Вечером Иси пришла меня раздевать, не сняв сине-белого полотенца-тэнугуи, каким служанки в Японии повязывают себе волосы, когда хлопочут по дому. Я удивилась: показываться перед вышестоящим с покрытой головой неучтиво, а Иси всегда была исключительно вежлива. Вскоре я узнала, в чём дело. Едва обед завершился, Иси направилась в храм, отрезала свои прекрасные прямые волосы, положила их перед святилищем и попросила богов передать её волосы мне. Моя добрая Иси! Сердце моё по сей день благодарит её за столь жертвенную любовь.
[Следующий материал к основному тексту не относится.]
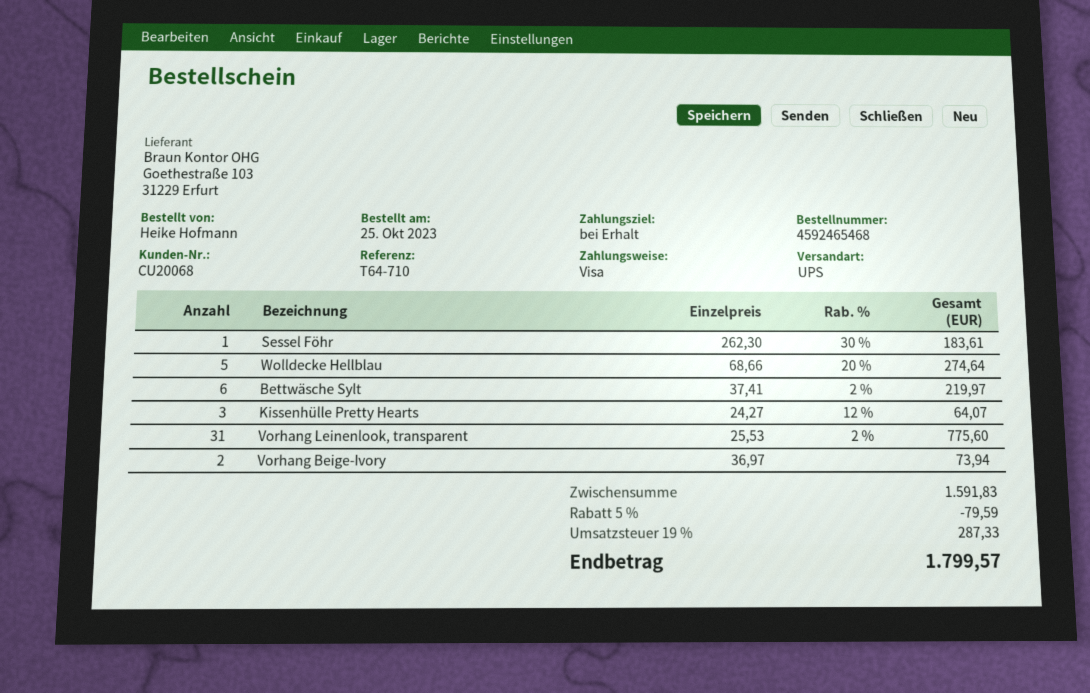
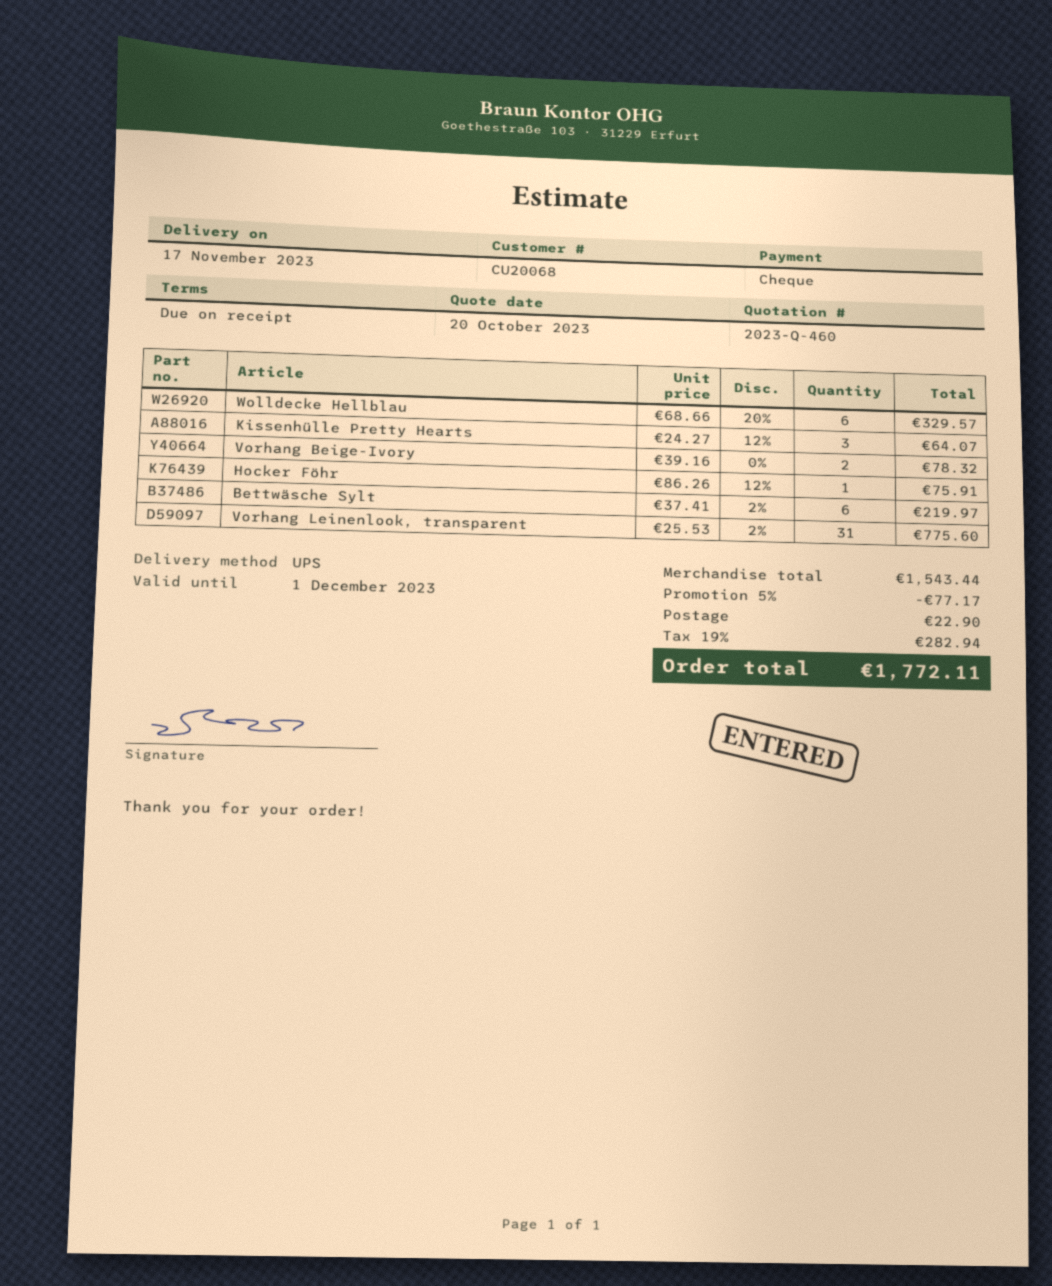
payment method: Visa -> cheque
Sessel Föhr: 1 x 262.30 - 30% = 183.61 -> none
Wolldecke Hellblau: 5 x 68.66 - 20% = 274.64 -> 6 x 68.66 - 20% = 329.57
Vorhang Beige-Ivory: 2 x 36.97 = 73.94 -> 2 x 39.16 = 78.32
Hocker Föhr: none -> 1 x 86.26 - 12% = 75.91
subtotal: 1591.83 -> 1543.44
discount: 5% = 79.59 -> 5% = 77.17
shipping: none -> 22.90
tax: 19% = 287.33 -> 19% = 282.94
total: 1799.57 -> 1772.11

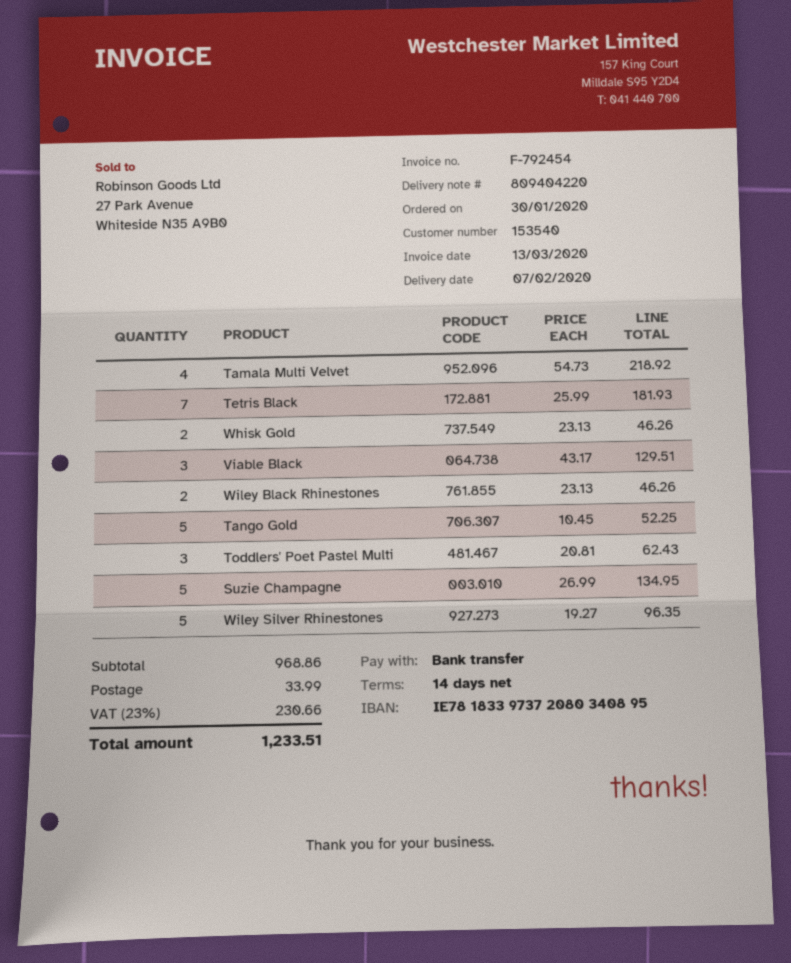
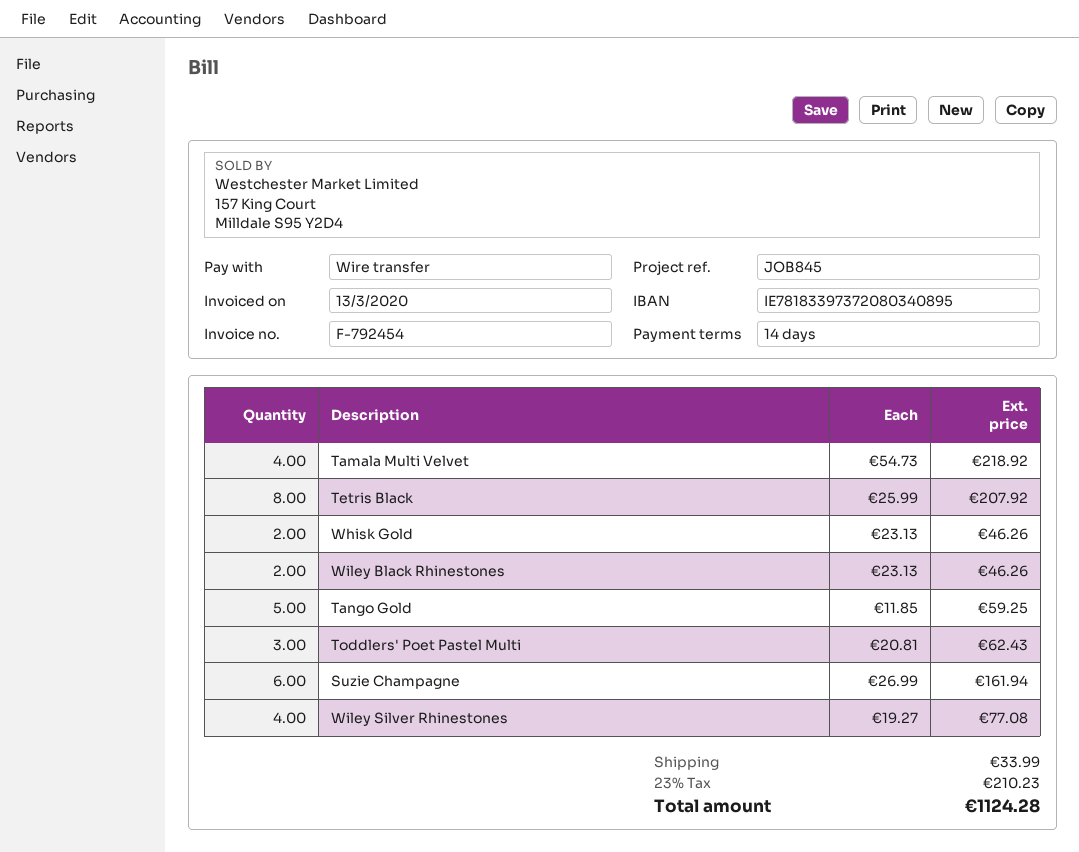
Tetris Black: 7 x 25.99 = 181.93 -> 8 x 25.99 = 207.92
Viable Black: 3 x 43.17 = 129.51 -> none
Tango Gold: 5 x 10.45 = 52.25 -> 5 x 11.85 = 59.25
Suzie Champagne: 5 x 26.99 = 134.95 -> 6 x 26.99 = 161.94
Wiley Silver Rhinestones: 5 x 19.27 = 96.35 -> 4 x 19.27 = 77.08
tax: 23% = 230.66 -> 23% = 210.23
total: 1233.51 -> 1124.28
Кто сказал, что Бог не смилуется над невежественными, однако любовными стараниями простой души избавить от унижения девочку, которую она так любила? Как бы то ни было, молитвы Иси были услышаны долгие годы спустя, когда рука судьбы направила мои стопы в края, где кудрявые волосы уже не стоили мне ни стыда, ни печали.
Глава III. Зимние дни
В моём детстве садиков не было, но задолго до той поры, когда меня могли принять в новую школу — туда брали с семи лет, — я получила прочные основы знаний для последующего изучения истории и литературы. Моя бабушка любила читать, и долгими снежными зимами, когда мы практически не выходили из дома, по вечерам мы, дети, подолгу сиживали подле печки-хибати, слушая её рассказы. Так я с младых ногтей познакомилась с нашей мифологией, с жизнеописаниями величайших исторических деятелей Японии и в общих чертах с сюжетами многих лучших наших произведений. Ещё из уст моей бабушки я узнала многое о старых классических драмах. Сёстры мои получили обычное для девочек образование, мне же прочили иную стезю: стать монахиней. Я родилась с пуповиной, обвившейся вокруг шеи на манер монашеских чёток, а в те годы бытовало поверье, что это прямое указание Будды. И бабушка, и мать искренне верили в это, а поскольку в японских семьях детьми и домом ведает женщина, мой отец безропотно подчинился искреннему желанию бабушки готовить меня в монахини. Но наставника выбрал мне сам: пригласил знакомого монаха, человека очень учёного; о храмовых порядках я от него узнала не много, зато мы с ним досконально изучали Конфуция. Труды его слыли основой литературной культуры, вдобавок мой отец считал Конфуция величайшим духовным учителем и нравственным ориентиром.
11
По европейской системе исчисления возраста Эцу шесть лет, но в Японии возраст традиционно считали с момента зачатия.